Societät für eine so grosse Gefälligkeit,
die Sie mir ganz unverdient erzeigen wollen, ab-
[Bl. 58v]
zustatten nicht ermangeln werde.[4] Ferner werde ich auch
das teutsche und Lateinische Commercium wieder anfangen,
doch in dem lezern die Recesiones
heraus lassen, weil das Werck dadurch ohne Noth
mit samt den Unkosten vergrössert wird.
Es ist sich zu verwundern, daß beÿ dem Lateinische
Commerc. nicht einmal die Kosten zu dem
Papier und der Correspondenz heraus kommen, von
dem Druckerlohn und meiner Mühe gar nichts
zu gedenken. Ich glaube nicht, daß ein elenders
studium ratione der Einnahme seÿn kan, als das
studium Astronomicum, welches doch an Vortrefflichkeit
keinem andern etwas nachgiebt. Ich
spühre den Unterschied inter et intes deutlich
genug, und manches mal mit nicht geringer
Besorgnis. Wenn Ew. HochEdelgebohren schreiben,
so seÿn Sie so gütig, und schreiben mir, aber
fein aufrichtig, als einen guten freund, und
wie ein mathematicus dem andern, Ihrer Meinung
von den teutschen Blättern. Hier gefallen sie
so ziemlich den Leuten. Gott erhalte Ew. HochEdgl.

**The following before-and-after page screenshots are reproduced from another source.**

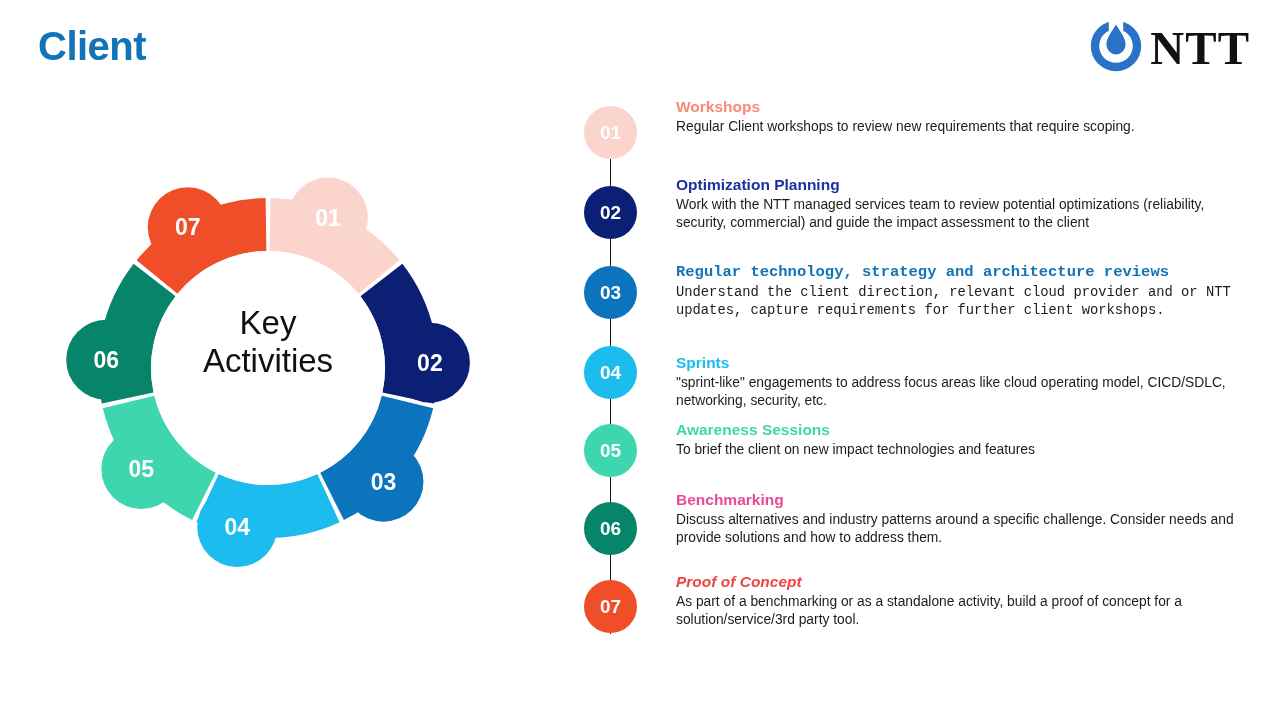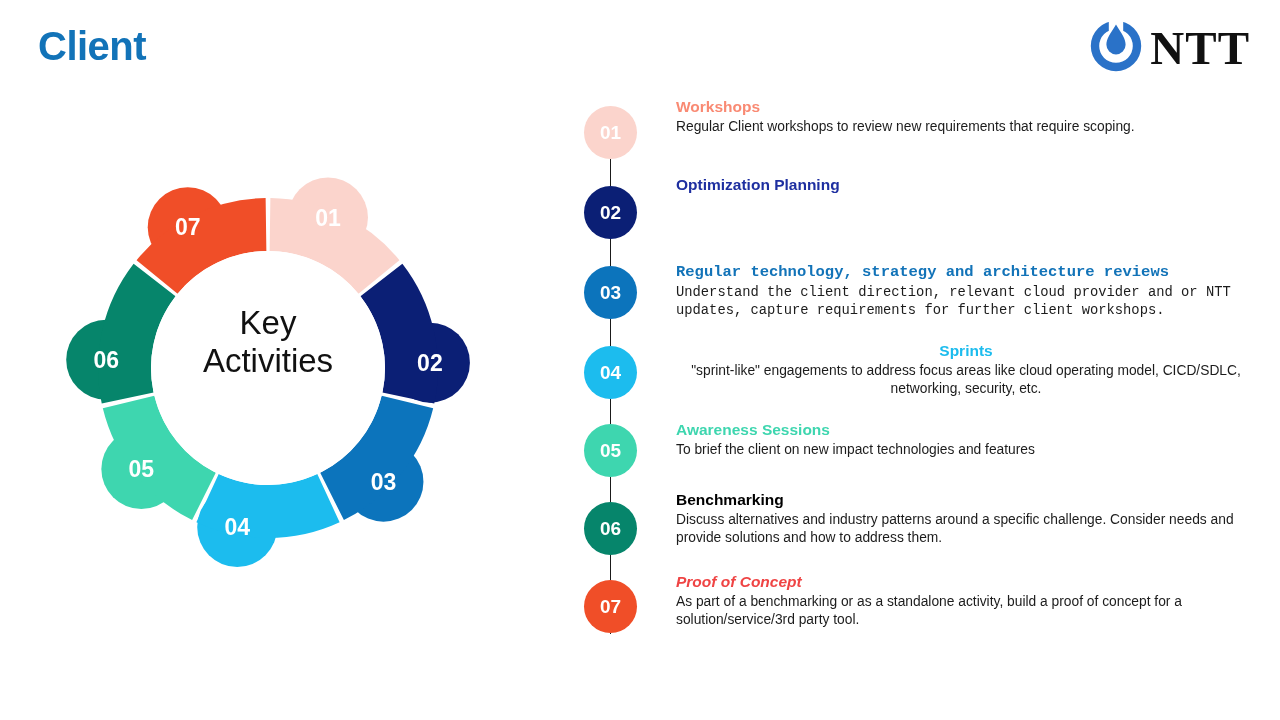--- a/index.html
+++ b/index.html
@@ -228,47 +228,48 @@
         <div class="tl-bullet" style="top: 8px; background: rgb(251, 212, 204);">01</div>
         <div class="tl-body" style="top: 0px;">
           <div class="tl-title" style="color: rgb(249, 138, 115);">Workshops</div>
           <div class="tl-desc">Regular Client workshops to review new requirements that require scoping.</div>
         </div>
       </div>
       <div class="tl-item" style="top: 0px;">
         <div class="tl-bullet" style="top: 88px; background: rgb(11, 31, 117);">02</div>
         <div class="tl-body" style="top: 78px;">
           <div class="tl-title" style="color: rgb(30, 47, 160);">Optimization Planning</div>
+          <div class="tl-desc">Work with the NTT managed services team to review potential optimizations (reliability, security, commercial) and guide the impact assessment to the client</div>
         </div>
       </div>
       <div class="tl-item" style="top: 0px;">
         <div class="tl-bullet" style="top: 168px; background: rgb(12, 116, 188);">03</div>
         <div class="tl-body" style="top: 166px; font-family: Liberation Mono, monospace;">
           <div class="tl-title" style="color: rgb(18, 115, 184);">Regular technology, strategy and architecture reviews</div>
           <div class="tl-desc">Understand the client direction, relevant cloud provider and or NTT updates, capture requirements for further client workshops.</div>
         </div>
       </div>
       <div class="tl-item" style="top: 0px;">
         <div class="tl-bullet" style="top: 248px; background: rgb(28, 188, 238);">04</div>
-        <div class="tl-body" style="top: 244px; text-align: center;">
+        <div class="tl-body" style="top: 256px;">
           <div class="tl-title" style="color: rgb(28, 188, 238);">Sprints</div>
           <div class="tl-desc">"sprint-like" engagements to address focus areas like cloud operating model, CICD/SDLC, networking, security, etc.</div>
         </div>
       </div>
       <div class="tl-item" style="top: 0px;">
         <div class="tl-bullet" style="top: 326px; background: rgb(62, 214, 175);">05</div>
         <div class="tl-body" style="top: 323px;">
           <div class="tl-title" style="color: rgb(62, 214, 175);">Awareness Sessions</div>
           <div class="tl-desc">To brief the client on new impact technologies and features</div>
         </div>
       </div>
       <div class="tl-item" style="top: 0px;">
         <div class="tl-bullet" style="top: 404px; background: rgb(6, 133, 107);">06</div>
         <div class="tl-body" style="top: 393px;">
-          <div class="tl-title" style="color: #000000;">Benchmarking</div>
+          <div class="tl-title" style="color: #ec4899;">Benchmarking</div>
           <div class="tl-desc">Discuss alternatives and industry patterns around a specific challenge. Consider needs and provide solutions and how to address them.</div>
         </div>
       </div>
       <div class="tl-item" style="top: 0px;">
         <div class="tl-bullet" style="top: 482px; background: rgb(240, 78, 40);">07</div>
         <div class="tl-body" style="top: 475px;">
           <div class="tl-title" style="color: #ef4444; font-style: italic;">Proof of Concept</div>
           <div class="tl-desc">As part of a benchmarking or as a standalone activity, build a proof of concept for a solution/service/3rd party tool.</div>
         </div>
       </div>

in einem gesegneten Wolstande, und lasse Ihnen dieses Jahr mit
vielen folgenden an Seel und Leib beglücket und gesegnet
seÿn. Ich aber recommendire mich auch fernerhin Dero Affection und bin
Ew. HochEdelgebohren
Nürnbg. d.
31. Jan.
1738.
ergebenster diener
Adelbulner
Fußnoten
- ↑ Johann Ernst Adelbulner wurde am 9. September 1737 in Nürnberg beerdigt.
- ↑ Michael Adelbulner war das älteste Kind aus der Ehe seiner Eltern. Er hatte
vier Geschwister:
Name Taufdatum Kirchenbucheintag 1. Elisabeth 05.02.1704 Taufen St. Sebald 1702-1724, S. 69 (Scan 35) 2. Anna Maria 13.03.1707 Taufen St. Lorenz 1693-1712, S. 14 (Scan 8) 3. Melchior Gottfried 22.05.1708 Taufen St. Sebald 1702-1724, S. 257 (Scan 133) 4. Catharina Barbara 28.08.1710 Taufen St. Sebald 1702-1724, S. 349 (Scan 181)
Nachdem im vorliegenden Brief nur von drei Schwestern die Rede ist, scheint der Bruder Melchior Gottfried jung verstorben zu sein. - ↑ Adelbulner heiratet am 12. November 1737 Maria Barbara Wachau (?-1773).
- ↑ Adelbulner, Michael: Theses Medicae Physiologico-Pathologiae Pvlmonvm Fabricam Vssm Variaqve Qvibvs Affligvntvr Incommoda Generatim Complectentes. Altdorf: Meyer 1738.